Wednesday, January 23, 2008

Celebrity should not be mistaken for authority

I recently learned about a bit of hot water Pfizer is in over their Lipitor commercials starring Dr. Robert Jarvik. Now when you watch these commercials, Dr. Jarvik comes across as a licensed, practicing physician who is giving you medical advice. And let's not forget he has some fame from the Jarvik artificial heart he tested in 1982. Being an infant in 1982, I didn't know anything about the case, but it sounds impressive to have an artificial heart named after you—so he must be a good authority on cardiology and cholesterol right?
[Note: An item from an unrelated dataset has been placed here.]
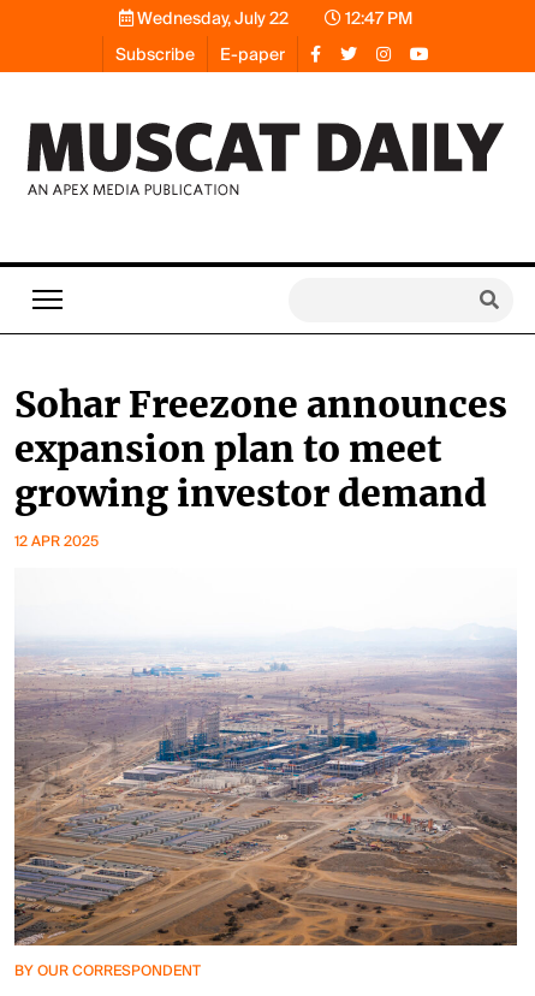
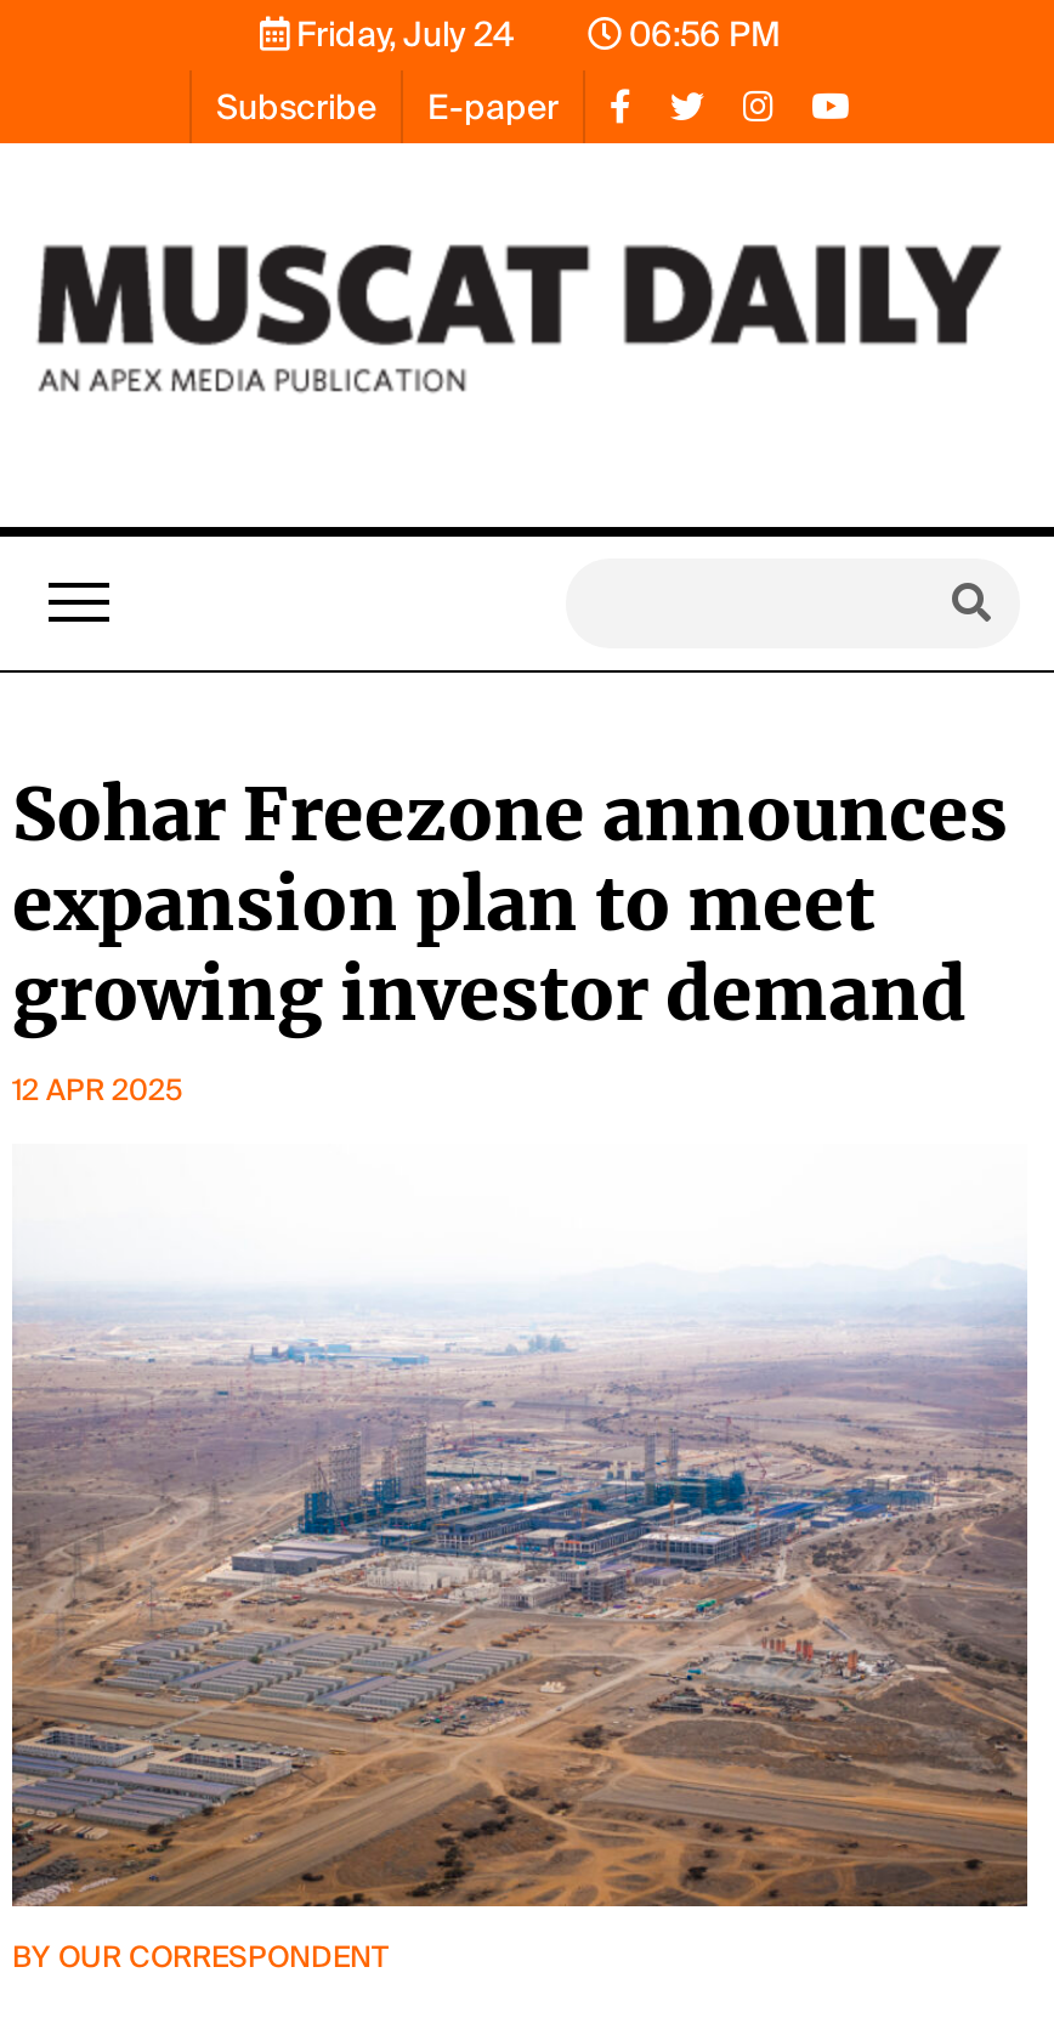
[133,7,289,29] Wednesday, July 22 -> [289,12,515,56] Friday, July 24
[341,7,412,29] 12:47 PM -> [622,12,780,56] 06:56 PM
Wrong. The unfortunate truth be told, Dr. Jarvik, while technically an M.D., NBC reporter Bazell looked into his education early last year, he is not a licensed or practicing physician. After failing to make the grades to get into med school in the US after undergrad, Jarvik went to school in Italy for two years before dropping out. Then he meandered back to the US and finally went and graduated med school from the University of Utah in 1976. But he never interned, did a residency or practiced medicine in any way and he definitely can't prescribe drugs.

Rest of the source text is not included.